◆ RECORDS FOR THE EXERCISE
● ● ● ●

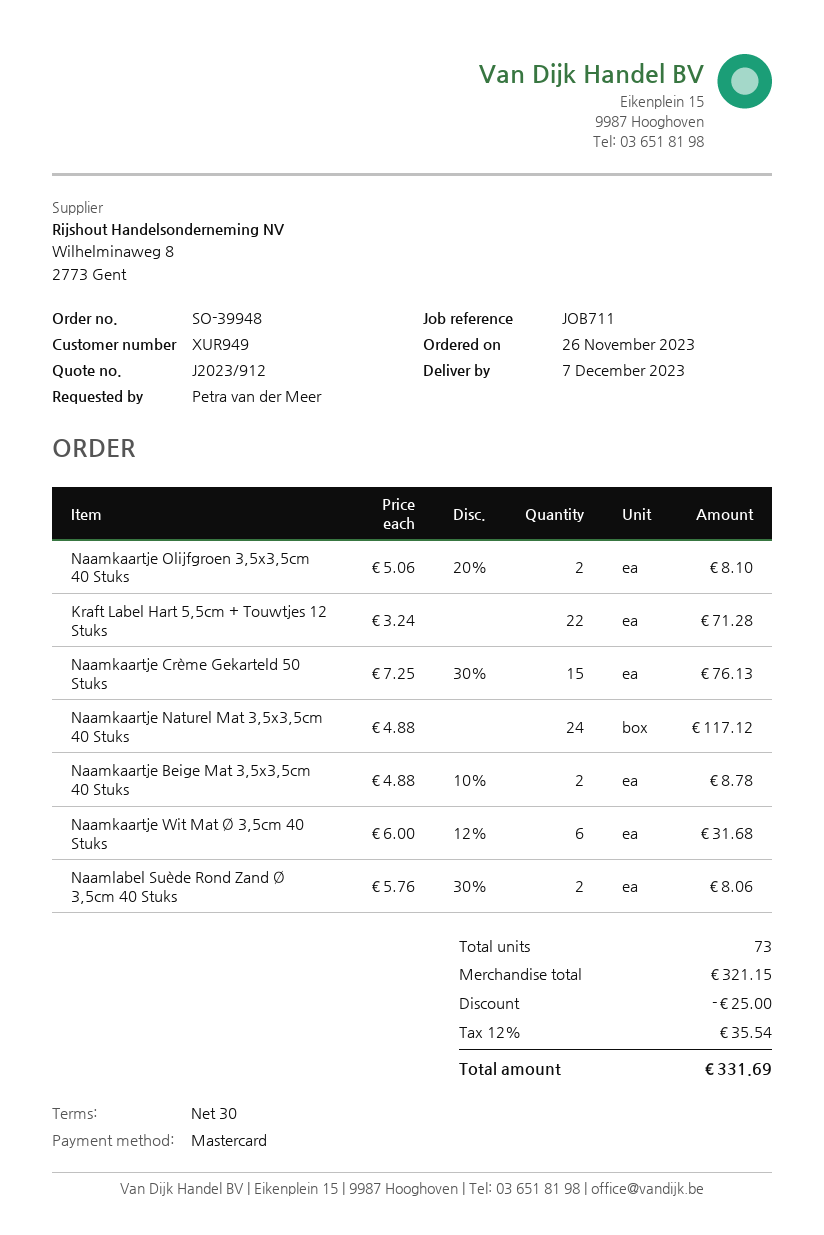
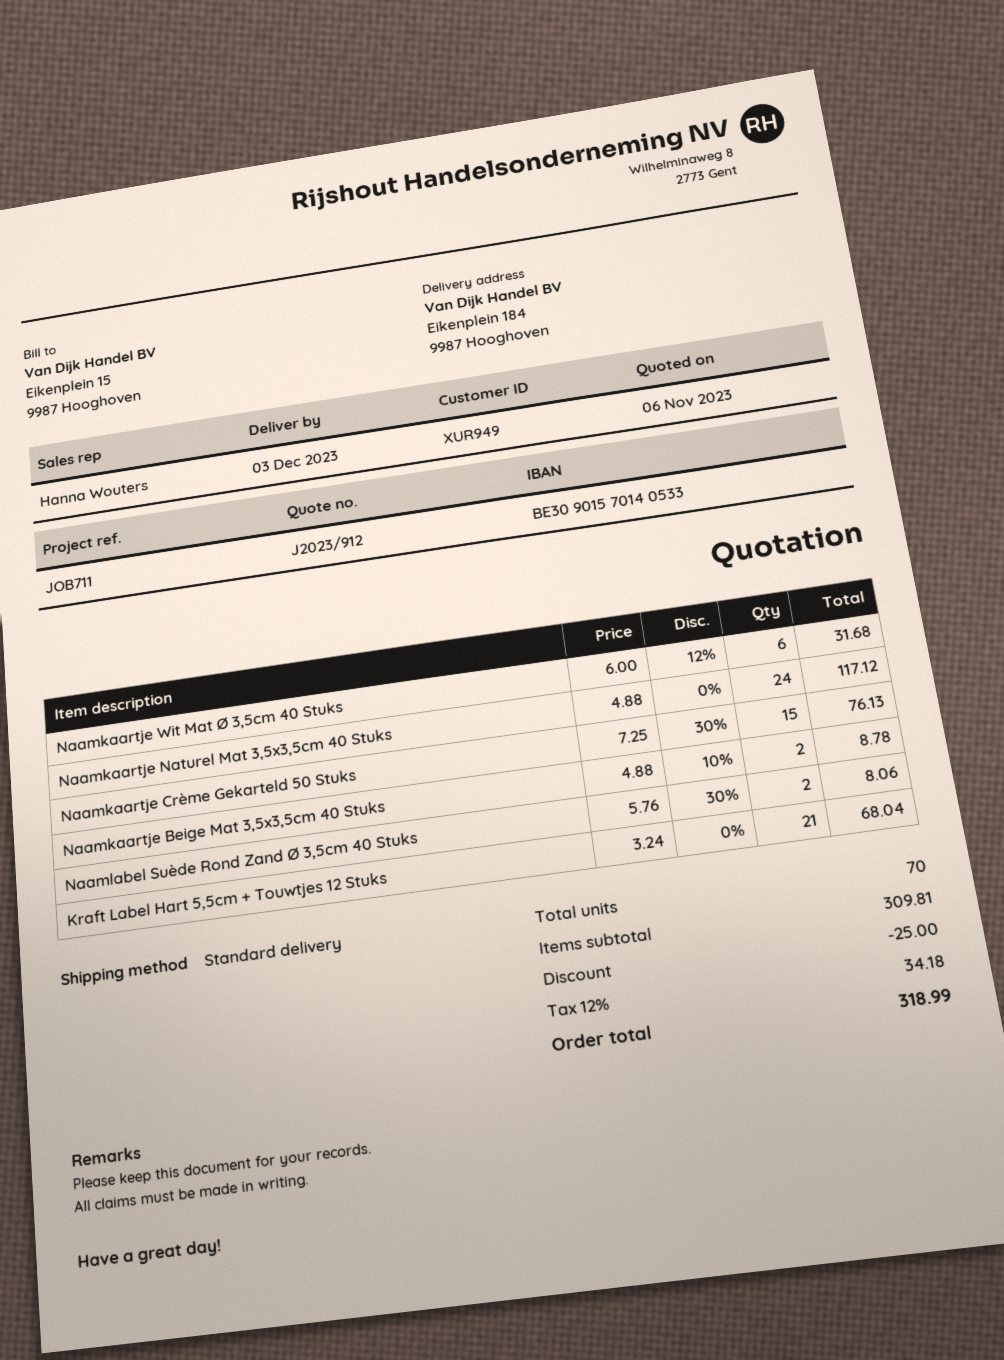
delivery date: 2023-12-07 -> 2023-12-03
Naamkaartje Olijfgroen 3,5x3,5cm 40 Stuks: 2 x 5.06 - 20% = 8.10 -> none
Kraft Label Hart 5,5cm + Touwtjes 12 Stuks: 22 x 3.24 = 71.28 -> 21 x 3.24 = 68.04
total quantity: 73 -> 70
subtotal: 321.15 -> 309.81
tax: 12% = 35.54 -> 12% = 34.18
total: 331.69 -> 318.99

● ● ● ●

◆ EXERCISE REQUIREMENTS
Determine how many lines of the listing contain the string "Stuks", and give only the number.

◆ COMPLETED EXERCISE
2